Introduction

Machine learning-based protein design strategies can be classified into two categories according to how the training dataset is collected: computational1,2 and experimental3,4,5. In the former category, protein structures of interest are predicted by a structure predictor such as AlphaFold26 or RoseTTafold7. The designed proteins are computationally evaluated on the basis of closeness to desired topology2 or simulated binding affinities to target proteins1. In the latter category, the dataset is made by synthesizing as many protein variants as possible and evaluated by experimental means.4 To this aim, deep mutational screening8 is often used in combination with random mutagenesis.
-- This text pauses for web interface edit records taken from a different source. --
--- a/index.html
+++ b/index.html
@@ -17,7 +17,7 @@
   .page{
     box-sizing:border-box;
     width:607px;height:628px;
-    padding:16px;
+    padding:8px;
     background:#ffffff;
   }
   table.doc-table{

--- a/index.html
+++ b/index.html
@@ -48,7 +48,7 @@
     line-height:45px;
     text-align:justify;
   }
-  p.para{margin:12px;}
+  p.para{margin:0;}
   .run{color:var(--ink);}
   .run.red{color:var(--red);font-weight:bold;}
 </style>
However, the number of sequences available for training is far smaller than computational data collection3.

Prediction uncertainty is a central topic in automatic design with small data9. The prediction at a point in a sample abundant region is more certain than that in a sample scarce region. Bayesian optimization10, a popular automatic design algorithm, treats uncertainty as opportunity, because its recommendation scores such as expected improvement increase as uncertainty increases. LaMBO11 and guided diffusion models12 belong to this type of adventurous approach. In contrast, the methods based on the domain of applicability13 (DoA) restrict recommendation within sample abundant regions, regarding uncertainty as risk. Given an automatic design task at hand, it is difficult to choose one from these two approaches, because the outcome depends on the accuracy of predicted scores and their uncertainty estimates.
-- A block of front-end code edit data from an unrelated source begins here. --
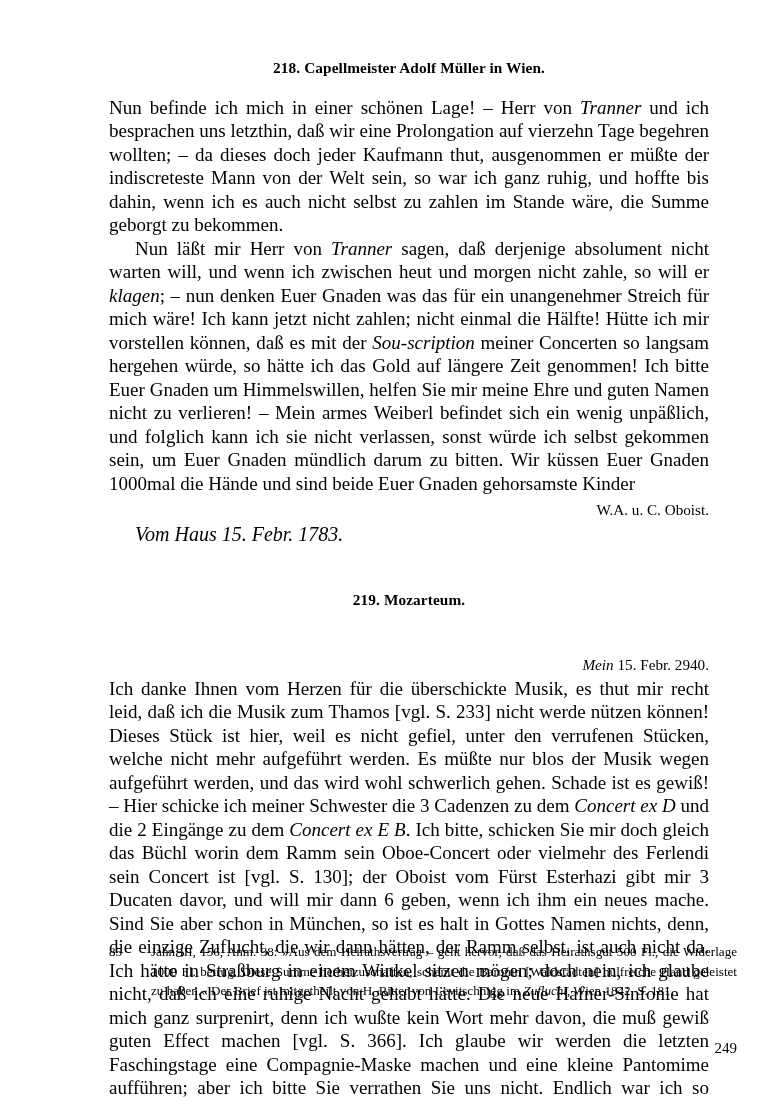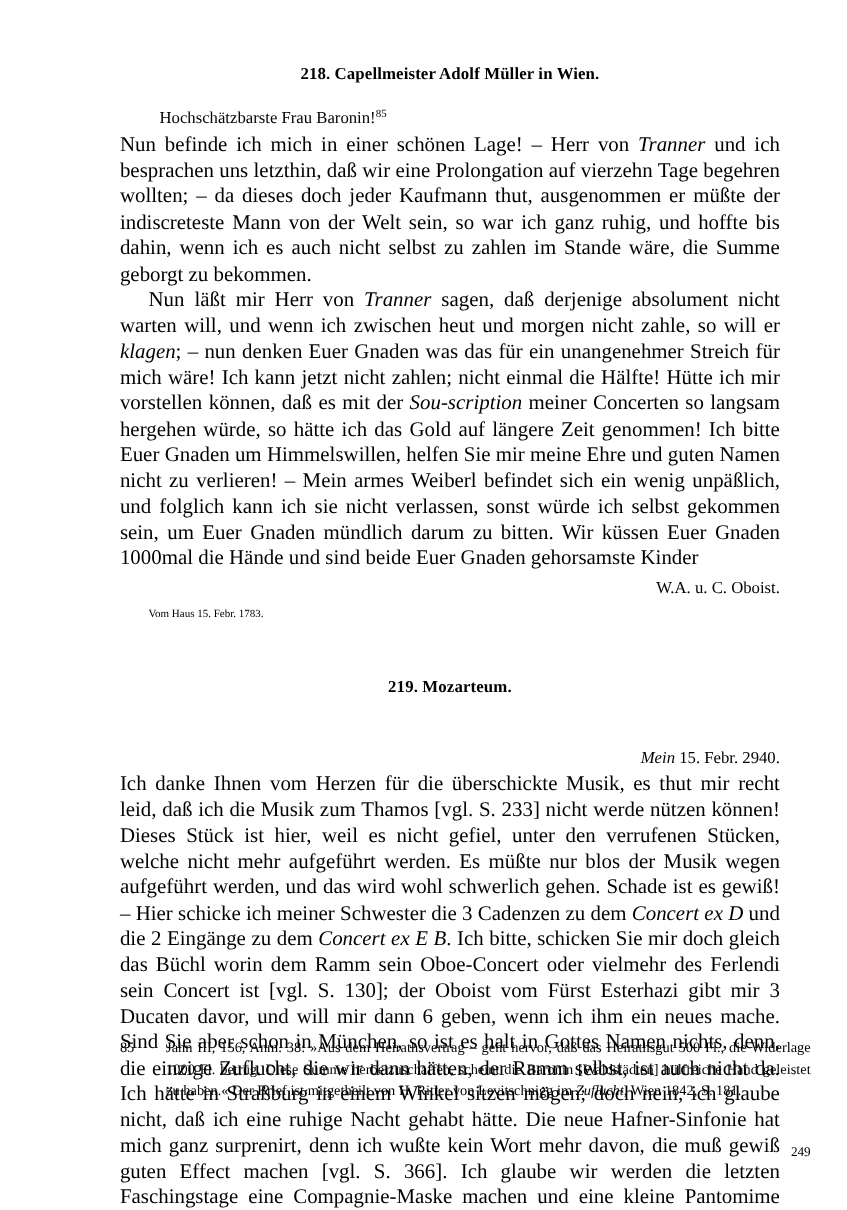--- a/index.html
+++ b/index.html
@@ -128,7 +128,6 @@
 
     <h2 class="letter-heading">218. Capellmeister Adolf Müller in Wien.</h2>
 
-    <p class="salutation"><span>Hochschätzbarste Frau Baronin!</span><sup>85</sup></p>
 
     <p class="body-par"><span>Nun befinde ich mich in einer schönen Lage! – Herr von </span><em>Tranner</em><span> und ich besprachen uns letzthin, daß wir eine Prolongation auf vierzehn Tage begehren wollten; – da dieses doch jeder Kaufmann thut, ausgenommen er müßte der indiscreteste Mann von der Welt sein, so war ich ganz ruhig, und hoffte bis dahin, wenn ich es auch nicht selbst zu zahlen im Stande wäre, die Summe geborgt zu bekommen.</span></p>
 

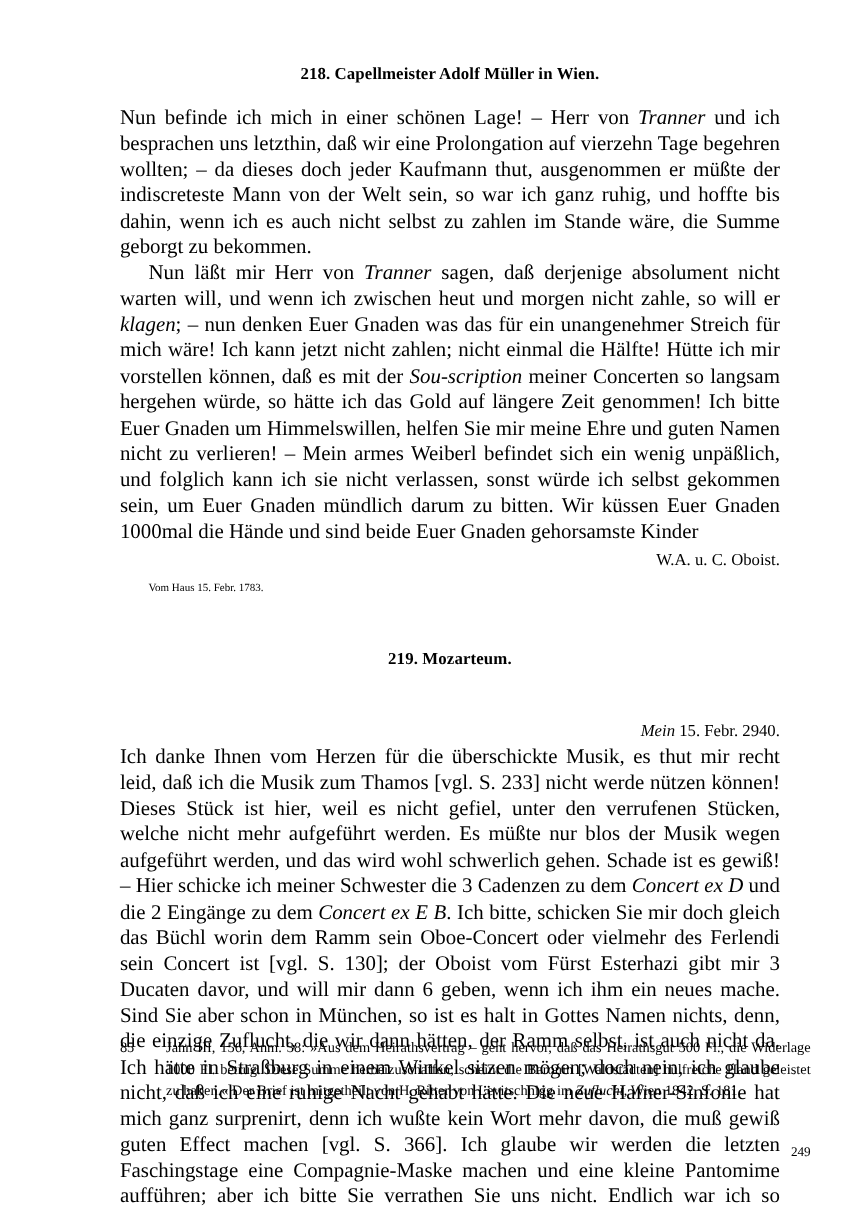--- a/index.html
+++ b/index.html
@@ -63,11 +63,12 @@
     padding-top: 3px;
   }
   .dateline-left {
-    font-size: 10px;
+    font-size: 20px;
     line-height: 23.5px;
     margin: 0;
     text-indent: 26px;
     padding-top: 1px;
+    font-style: italic;
   }
   .dateline-right {
     font-size: 15.2px;

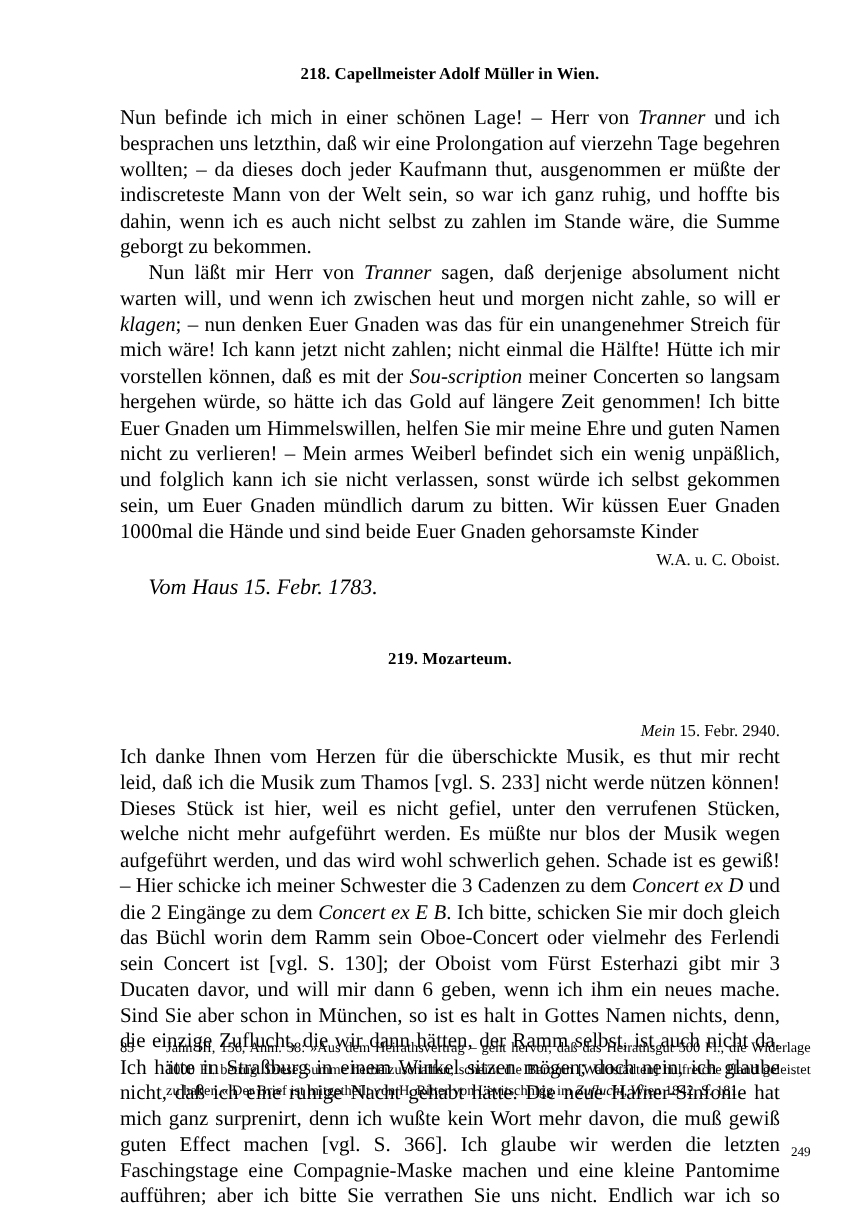--- a/index.html
+++ b/index.html
@@ -116,7 +116,7 @@
     position: absolute;
     right: 57px;
     top: 1040px;
-    font-size: 12px;
+    font-size: 15px;
     text-align: left;
   }
 </style>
In our approach, we consider the whole spectrum of adventurous and conservative design strategies and try all of them collectively based on the framework of multi-objective optimization14 (Fig. 1). First, variations of the training datasets are created by subsampling. A machine learning model is trained by the multiple training datasets, yielding an ensemble of predictors. A multi-objective optimization problem14 is postulated such that an objective function is the average of all prediction scores and the other is their standard deviation (i.e., prediction instability). By applying a solver14, one can identify several solutions at the Pareto front, i.e., the set of non-dominated solutions where no objective function can be improved without sacrificing the other at each solution. These solutions range from high average, low stability ones to low average, high stability ones. In biological sequence design problems, the solutions correspond to candidate sequences for wet-lab validation. Since only a few sequences can be validated, domain experts are asked to select some of them. Our approach can produce a diverse list of sequences in comparison to the naïve approach where only one predictor is used and the sequences are ranked by its prediction score. A practical advantage of our approach is that additional objective functions such as developability measures can easily be incorporated to the multi-objective problem.

Figure 1
figure 1

Whole spectrum black-box optimization. Multiple datasets are created by subsampling and used to train an ensemble of predictors. A multi-objective optimization problem is defined such that the average of predicted scores and their stability are maximized.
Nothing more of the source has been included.